Arshag Karagheusian (1872–1963) had the following children: Jean Karagheusian Hallaure (1898–2000) aka Alice Hallaure; Charles Karagheusian (1903–1977) who married Artemis Tavshanjian (1904–1990) on April 30, 1927, and Marguerite Karagheusian Agathon (husband Oshin Agathon) (1904–1986).
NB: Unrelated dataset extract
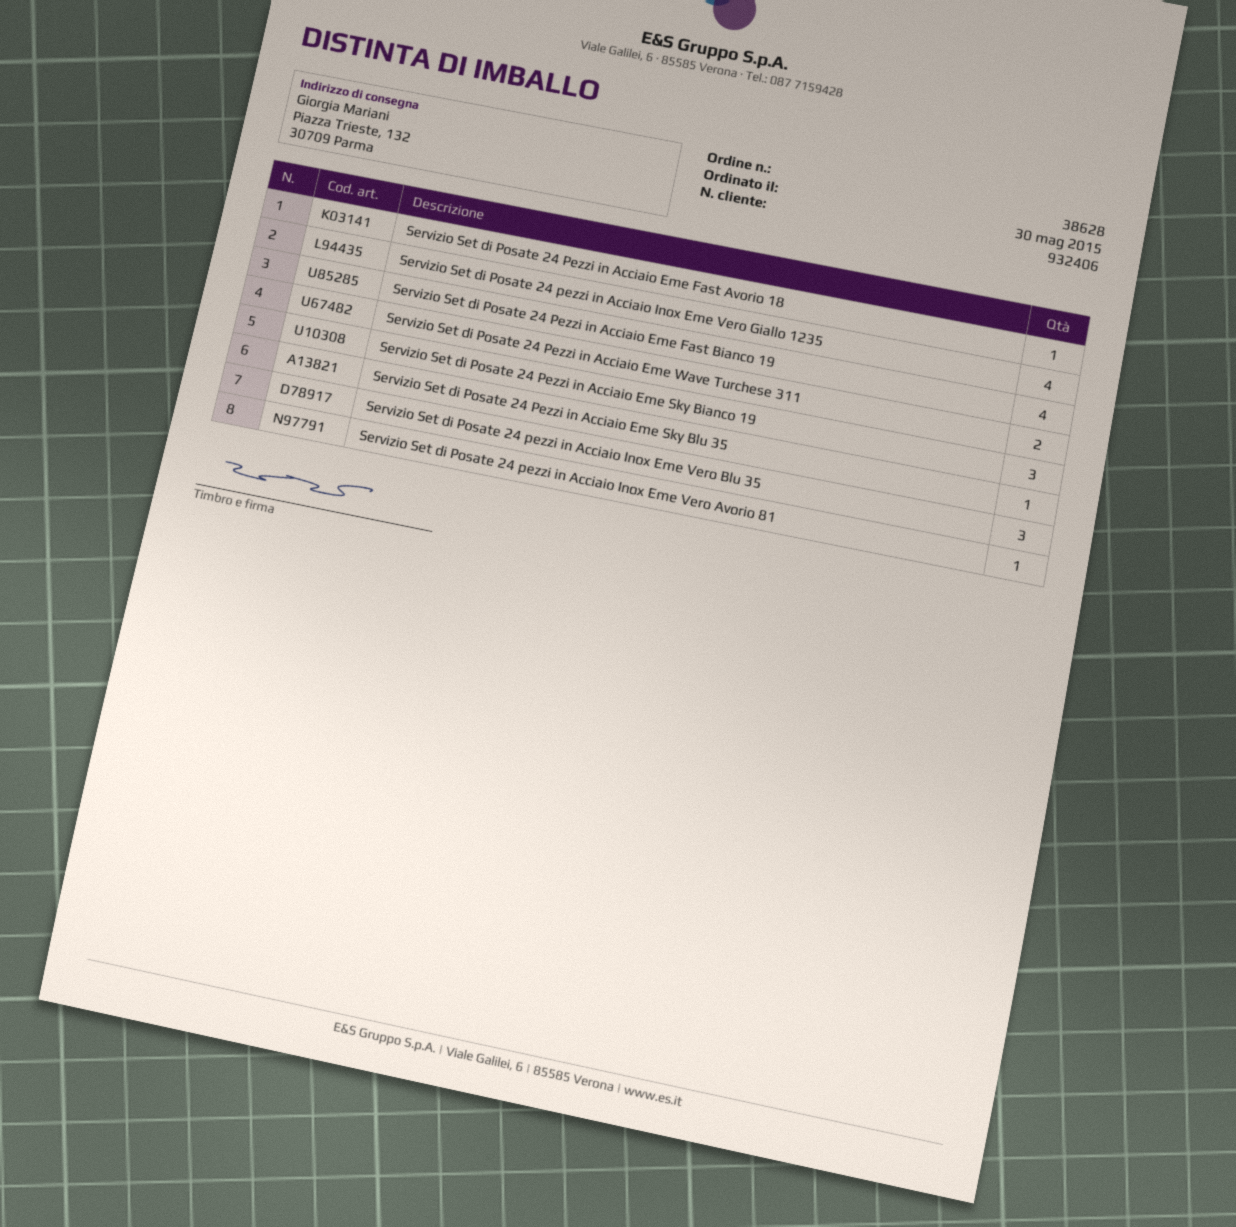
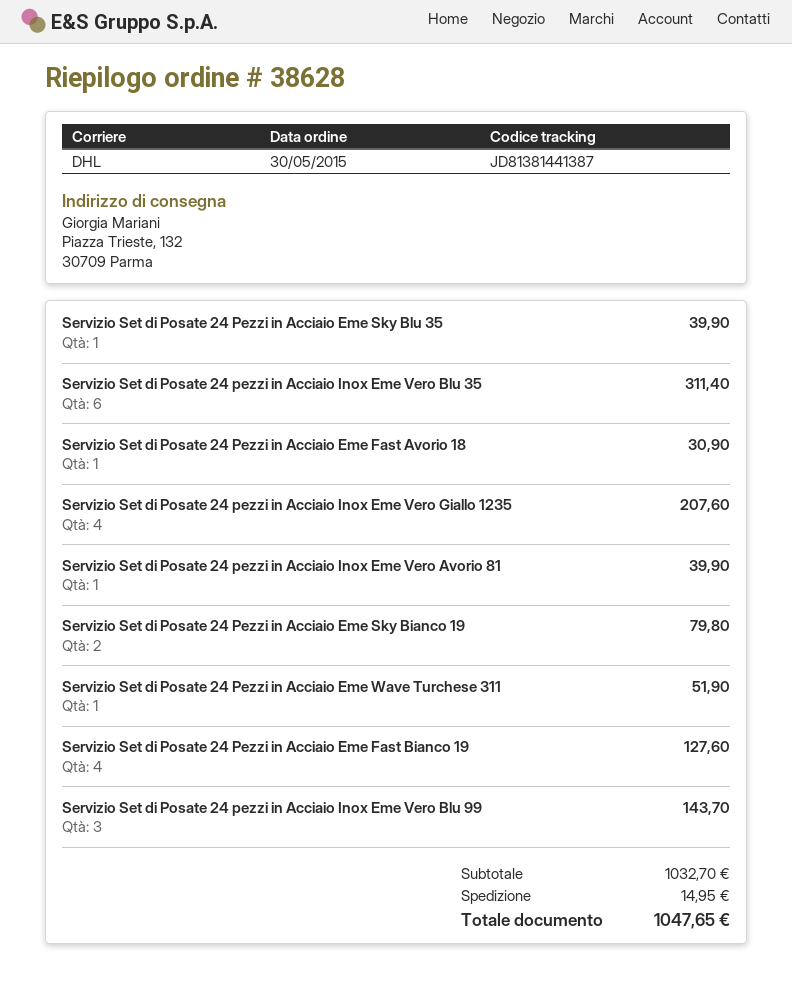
Servizio Set di Posate 24 Pezzi in Acciaio Eme Wave Turchese 311: 2 -> 1
Servizio Set di Posate 24 Pezzi in Acciaio Eme Sky Bianco 19: 3 -> 2
Servizio Set di Posate 24 pezzi in Acciaio Inox Eme Vero Blu 35: 3 -> 6
Servizio Set di Posate 24 pezzi in Acciaio Inox Eme Vero Blu 99: none -> 3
Arshag served as the head of the Armenian General Benevolent Union from 1943 to 1952. Arshag died on September 24, 1963, in Larchmont, New York.

==Archive==
The Monmouth County Historical Association at 70 Court Street in Freehold Borough, New Jersey, houses a collection of manuscripts, newsletters, newspaper clippings, photographs, negatives and other materials related to the A & M Karagheusian Rug Mill, which was located in Freehold, New Jersey.

==Roselle Park factory==
The company had a factory in Roselle Park, New Jersey, from May 19, 1923 to 1962.